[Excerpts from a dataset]
◇ ◇ ◇

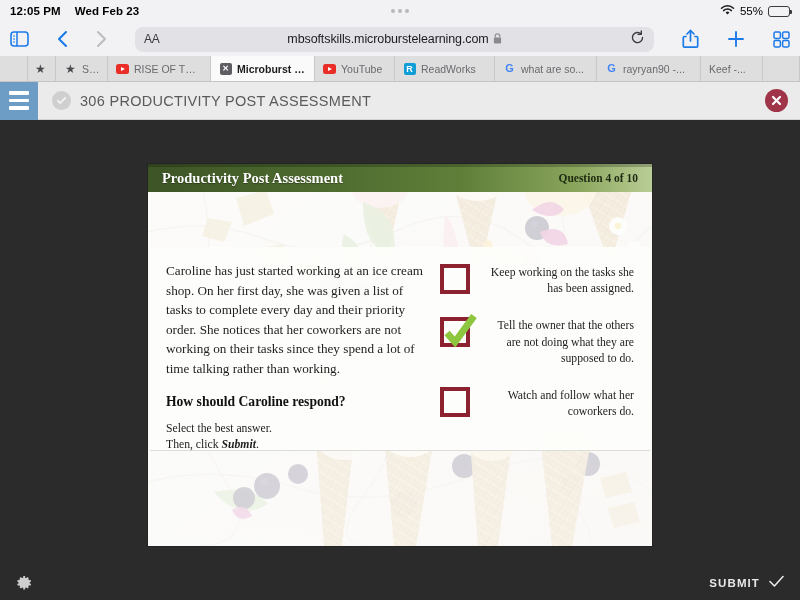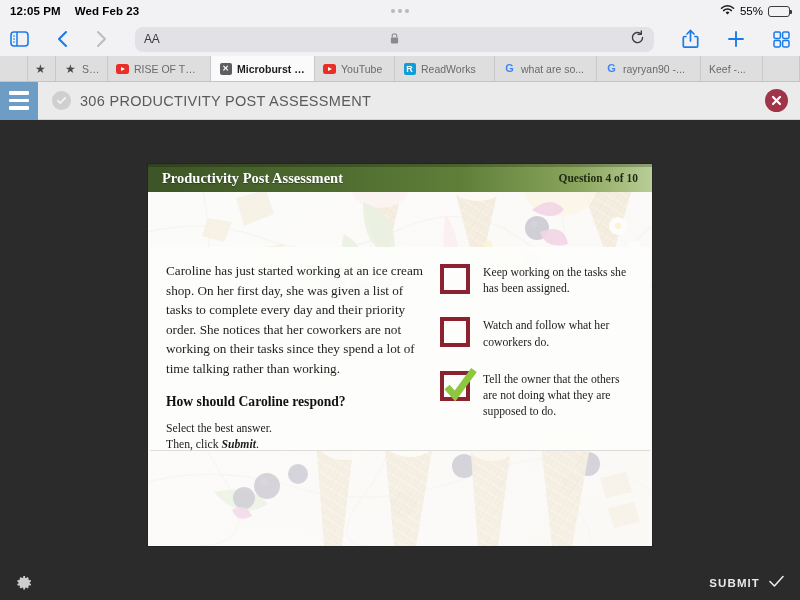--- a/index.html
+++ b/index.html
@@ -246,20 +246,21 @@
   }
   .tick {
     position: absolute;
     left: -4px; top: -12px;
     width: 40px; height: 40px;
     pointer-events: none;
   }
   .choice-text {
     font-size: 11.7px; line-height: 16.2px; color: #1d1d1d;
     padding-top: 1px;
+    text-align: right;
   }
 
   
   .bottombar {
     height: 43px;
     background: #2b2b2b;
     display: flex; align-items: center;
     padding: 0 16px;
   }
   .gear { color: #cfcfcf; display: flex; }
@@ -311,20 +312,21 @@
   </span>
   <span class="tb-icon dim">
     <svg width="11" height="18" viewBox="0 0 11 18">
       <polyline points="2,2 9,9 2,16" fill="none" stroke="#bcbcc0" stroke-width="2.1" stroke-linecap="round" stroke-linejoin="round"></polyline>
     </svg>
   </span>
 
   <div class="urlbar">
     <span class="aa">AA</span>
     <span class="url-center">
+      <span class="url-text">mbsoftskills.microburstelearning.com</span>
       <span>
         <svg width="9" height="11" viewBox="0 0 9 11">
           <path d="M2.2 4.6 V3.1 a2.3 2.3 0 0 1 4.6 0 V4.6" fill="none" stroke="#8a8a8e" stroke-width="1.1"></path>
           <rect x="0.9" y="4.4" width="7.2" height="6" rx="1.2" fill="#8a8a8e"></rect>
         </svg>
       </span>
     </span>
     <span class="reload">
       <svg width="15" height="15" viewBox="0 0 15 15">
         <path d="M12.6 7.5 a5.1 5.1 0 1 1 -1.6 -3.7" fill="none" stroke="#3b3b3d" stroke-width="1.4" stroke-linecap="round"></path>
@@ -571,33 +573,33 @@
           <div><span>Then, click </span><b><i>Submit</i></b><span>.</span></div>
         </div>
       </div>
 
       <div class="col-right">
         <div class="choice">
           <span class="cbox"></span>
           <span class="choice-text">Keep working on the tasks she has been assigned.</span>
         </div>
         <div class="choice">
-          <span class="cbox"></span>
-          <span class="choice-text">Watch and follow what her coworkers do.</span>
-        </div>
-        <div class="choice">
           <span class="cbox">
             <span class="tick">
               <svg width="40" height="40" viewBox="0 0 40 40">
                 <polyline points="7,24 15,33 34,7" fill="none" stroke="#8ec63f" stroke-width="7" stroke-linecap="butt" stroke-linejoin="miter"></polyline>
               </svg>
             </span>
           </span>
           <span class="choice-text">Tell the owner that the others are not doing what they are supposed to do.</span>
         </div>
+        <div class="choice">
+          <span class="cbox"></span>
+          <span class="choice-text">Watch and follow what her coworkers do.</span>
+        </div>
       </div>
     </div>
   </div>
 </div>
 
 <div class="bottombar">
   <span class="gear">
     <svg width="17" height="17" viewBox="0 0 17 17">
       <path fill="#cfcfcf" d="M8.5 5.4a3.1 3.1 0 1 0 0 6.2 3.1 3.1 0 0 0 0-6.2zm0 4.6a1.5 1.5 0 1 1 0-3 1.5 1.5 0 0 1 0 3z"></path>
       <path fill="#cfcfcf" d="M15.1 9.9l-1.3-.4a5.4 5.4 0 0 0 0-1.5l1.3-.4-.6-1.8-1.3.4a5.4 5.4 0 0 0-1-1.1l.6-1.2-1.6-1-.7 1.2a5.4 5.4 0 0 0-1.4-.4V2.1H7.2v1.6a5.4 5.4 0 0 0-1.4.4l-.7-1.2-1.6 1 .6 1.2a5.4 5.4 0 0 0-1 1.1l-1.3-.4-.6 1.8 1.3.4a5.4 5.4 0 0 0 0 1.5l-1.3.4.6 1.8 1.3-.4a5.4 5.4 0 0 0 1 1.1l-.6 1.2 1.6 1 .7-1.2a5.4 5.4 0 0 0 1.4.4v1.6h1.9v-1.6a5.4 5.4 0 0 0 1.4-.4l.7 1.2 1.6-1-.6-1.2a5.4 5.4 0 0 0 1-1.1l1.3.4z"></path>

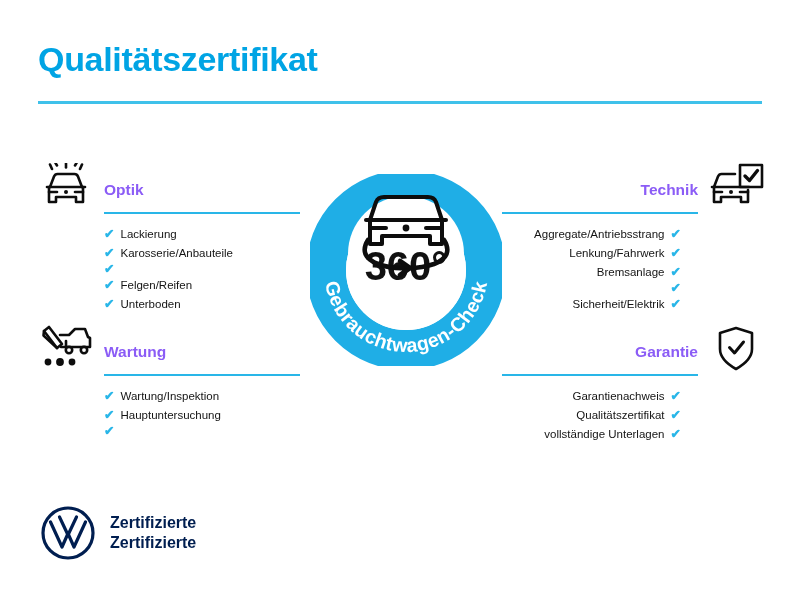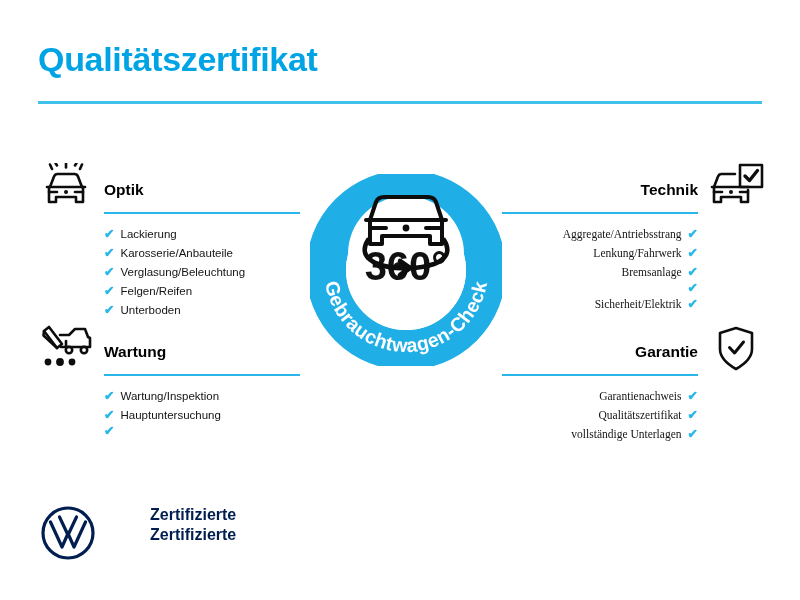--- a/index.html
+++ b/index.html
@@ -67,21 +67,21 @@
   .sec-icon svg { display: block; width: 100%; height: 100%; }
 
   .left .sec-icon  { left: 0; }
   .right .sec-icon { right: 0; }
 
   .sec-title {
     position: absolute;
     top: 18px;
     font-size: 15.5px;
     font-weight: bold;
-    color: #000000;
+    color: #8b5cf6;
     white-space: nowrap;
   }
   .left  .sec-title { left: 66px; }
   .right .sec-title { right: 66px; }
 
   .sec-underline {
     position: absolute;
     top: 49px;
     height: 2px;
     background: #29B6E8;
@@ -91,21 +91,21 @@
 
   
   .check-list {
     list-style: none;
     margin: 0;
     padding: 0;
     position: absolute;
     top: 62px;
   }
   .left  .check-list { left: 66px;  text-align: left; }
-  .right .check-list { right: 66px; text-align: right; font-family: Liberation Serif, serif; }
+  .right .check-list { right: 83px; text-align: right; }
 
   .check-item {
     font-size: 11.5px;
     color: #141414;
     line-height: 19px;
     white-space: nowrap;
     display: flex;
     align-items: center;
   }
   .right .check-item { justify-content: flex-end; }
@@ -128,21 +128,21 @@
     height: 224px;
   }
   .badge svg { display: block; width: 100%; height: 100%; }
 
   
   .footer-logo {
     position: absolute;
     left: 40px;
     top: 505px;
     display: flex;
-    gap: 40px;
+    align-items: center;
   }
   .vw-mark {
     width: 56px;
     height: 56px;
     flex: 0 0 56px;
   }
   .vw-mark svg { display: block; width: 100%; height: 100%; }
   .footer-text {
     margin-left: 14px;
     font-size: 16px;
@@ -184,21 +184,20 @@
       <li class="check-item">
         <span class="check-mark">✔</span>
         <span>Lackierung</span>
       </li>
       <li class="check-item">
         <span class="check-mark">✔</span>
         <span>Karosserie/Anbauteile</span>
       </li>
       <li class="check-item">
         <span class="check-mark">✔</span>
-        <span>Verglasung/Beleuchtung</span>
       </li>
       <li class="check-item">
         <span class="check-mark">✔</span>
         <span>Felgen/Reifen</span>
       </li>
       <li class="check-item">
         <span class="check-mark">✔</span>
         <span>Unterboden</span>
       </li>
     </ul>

◇ ◇ ◇

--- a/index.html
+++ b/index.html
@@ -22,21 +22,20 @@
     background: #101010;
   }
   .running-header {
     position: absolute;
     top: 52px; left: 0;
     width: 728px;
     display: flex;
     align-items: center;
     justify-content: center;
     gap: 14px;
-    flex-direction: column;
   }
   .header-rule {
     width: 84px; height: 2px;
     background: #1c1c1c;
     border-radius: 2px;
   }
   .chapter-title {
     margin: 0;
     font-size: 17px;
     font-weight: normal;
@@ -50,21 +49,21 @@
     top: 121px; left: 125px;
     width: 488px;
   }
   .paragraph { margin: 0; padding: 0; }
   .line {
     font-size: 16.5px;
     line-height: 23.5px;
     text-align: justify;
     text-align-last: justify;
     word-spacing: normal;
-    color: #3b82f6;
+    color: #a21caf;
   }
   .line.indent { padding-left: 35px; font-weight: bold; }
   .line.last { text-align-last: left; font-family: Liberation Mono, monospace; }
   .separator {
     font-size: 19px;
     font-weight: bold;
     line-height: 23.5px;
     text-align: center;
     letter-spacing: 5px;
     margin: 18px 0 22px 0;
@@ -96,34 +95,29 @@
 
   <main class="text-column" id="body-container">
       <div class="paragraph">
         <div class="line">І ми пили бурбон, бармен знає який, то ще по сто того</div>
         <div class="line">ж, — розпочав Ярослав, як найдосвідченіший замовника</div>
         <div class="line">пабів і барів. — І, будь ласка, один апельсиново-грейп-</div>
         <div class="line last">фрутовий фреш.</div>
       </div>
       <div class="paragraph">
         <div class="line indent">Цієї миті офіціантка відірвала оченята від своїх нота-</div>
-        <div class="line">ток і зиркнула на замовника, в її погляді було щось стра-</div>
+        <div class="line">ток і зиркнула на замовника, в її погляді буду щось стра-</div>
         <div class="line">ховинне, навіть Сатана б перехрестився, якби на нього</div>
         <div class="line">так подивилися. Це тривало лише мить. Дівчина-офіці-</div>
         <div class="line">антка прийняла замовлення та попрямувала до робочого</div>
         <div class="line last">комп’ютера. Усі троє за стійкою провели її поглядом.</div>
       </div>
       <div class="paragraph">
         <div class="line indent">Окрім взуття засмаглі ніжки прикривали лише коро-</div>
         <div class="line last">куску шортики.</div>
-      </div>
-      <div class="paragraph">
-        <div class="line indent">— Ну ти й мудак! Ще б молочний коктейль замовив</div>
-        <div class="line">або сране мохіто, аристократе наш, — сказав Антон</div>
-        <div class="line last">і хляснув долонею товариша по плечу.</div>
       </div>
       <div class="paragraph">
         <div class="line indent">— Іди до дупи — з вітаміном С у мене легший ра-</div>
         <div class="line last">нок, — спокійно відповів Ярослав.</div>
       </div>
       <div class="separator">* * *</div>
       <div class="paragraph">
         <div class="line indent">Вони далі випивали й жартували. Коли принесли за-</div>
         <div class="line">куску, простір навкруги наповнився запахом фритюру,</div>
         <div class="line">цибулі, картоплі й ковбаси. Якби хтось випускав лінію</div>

◇ ◇ ◇

**WHAT IS BEING ASKED:** Where does the string "flex" appear in the records above? Show every line that holds it.

**RESPONSE BELOW:**
     display: flex; align-items: center;
   .gear { color: #cfcfcf; display: flex; }
     display: flex;
   .right .check-item { justify-content: flex-end; }
     display: flex;
     flex: 0 0 56px;
     display: flex;
-    flex-direction: column;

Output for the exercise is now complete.